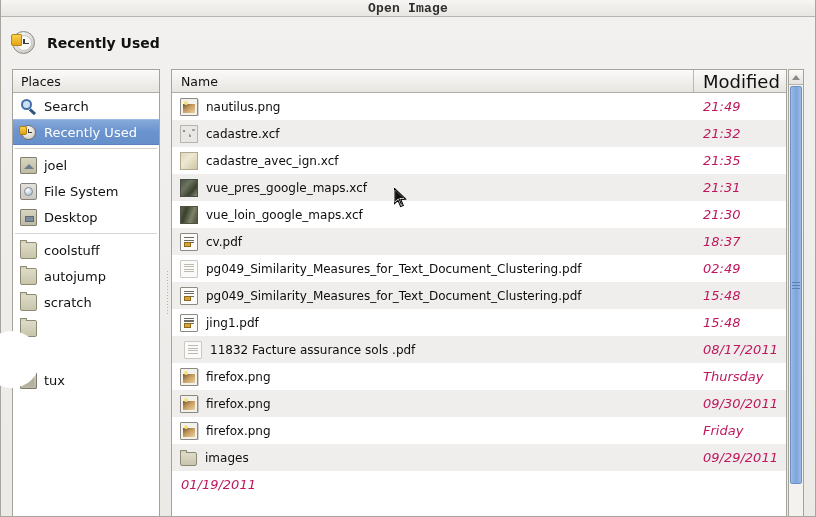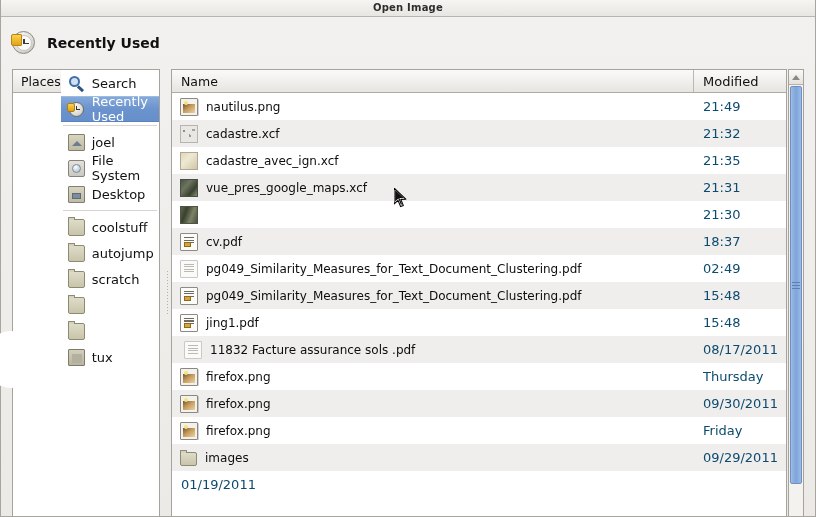"Open Image" .titlebar .title { font-family: none -> Liberation Mono, monospace; font-size: 10px -> 13px }
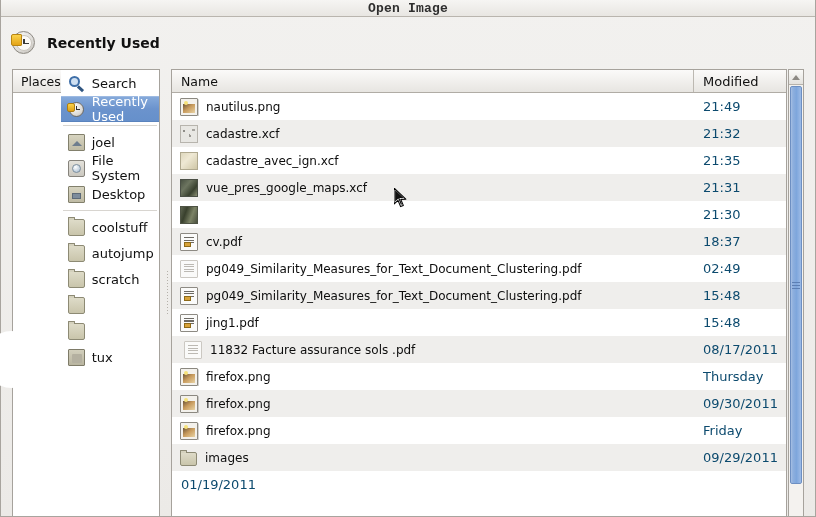"Places" .places-pane { flex-direction: none -> column }
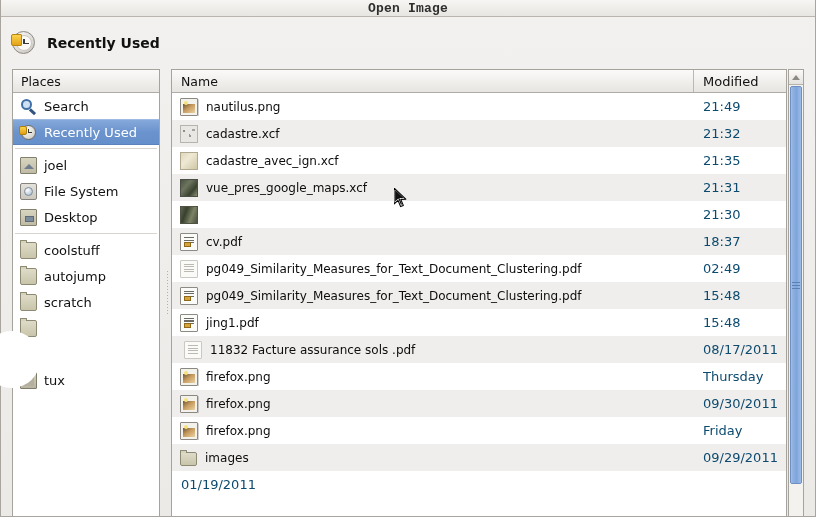"Modified" .fh-mod { font-size: 13px -> 18px }
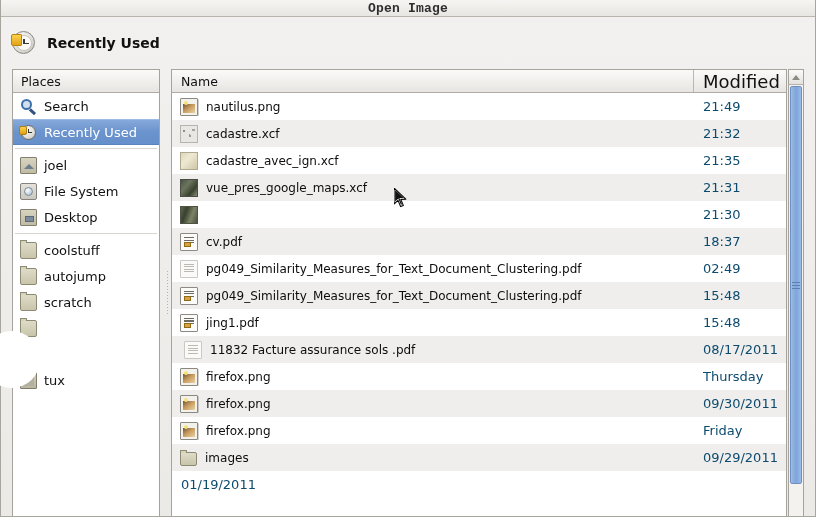"21:49" .row .fmod { color: #0c4a6e -> #be185d; font-style: none -> italic }
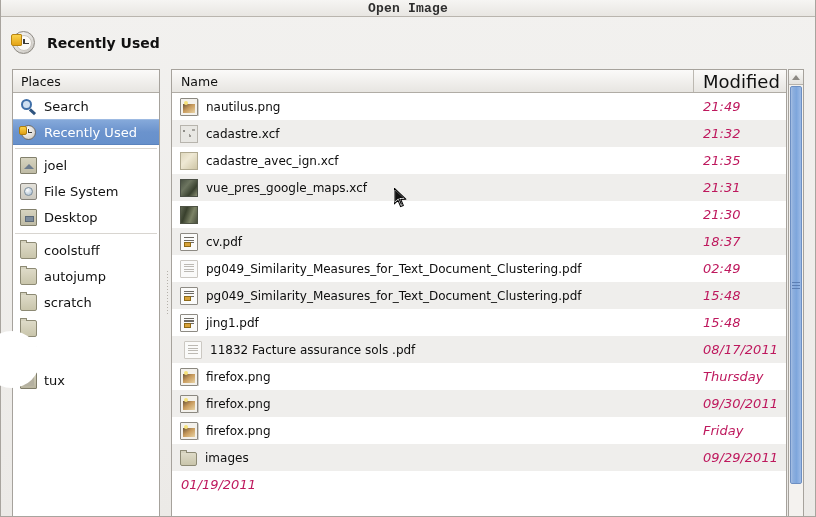"vue_loin_google_maps.xcf" span { html: none -> <span>vue_loin_google_maps.xcf</span> }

====

• [Instructions to follow]: Each line above should be output exactly, apart from the pictures.

• [Solution to this exercise]:
"Open Image" .titlebar .title { font-family: none -> Liberation Mono, monospace; font-size: 10px -> 13px }
"Places" .places-pane { flex-direction: none -> column }
"Modified" .fh-mod { font-size: 13px -> 18px }
"21:49" .row .fmod { color: #0c4a6e -> #be185d; font-style: none -> italic }
"vue_loin_google_maps.xcf" span { html: none -> <span>vue_loin_google_maps.xcf</span> }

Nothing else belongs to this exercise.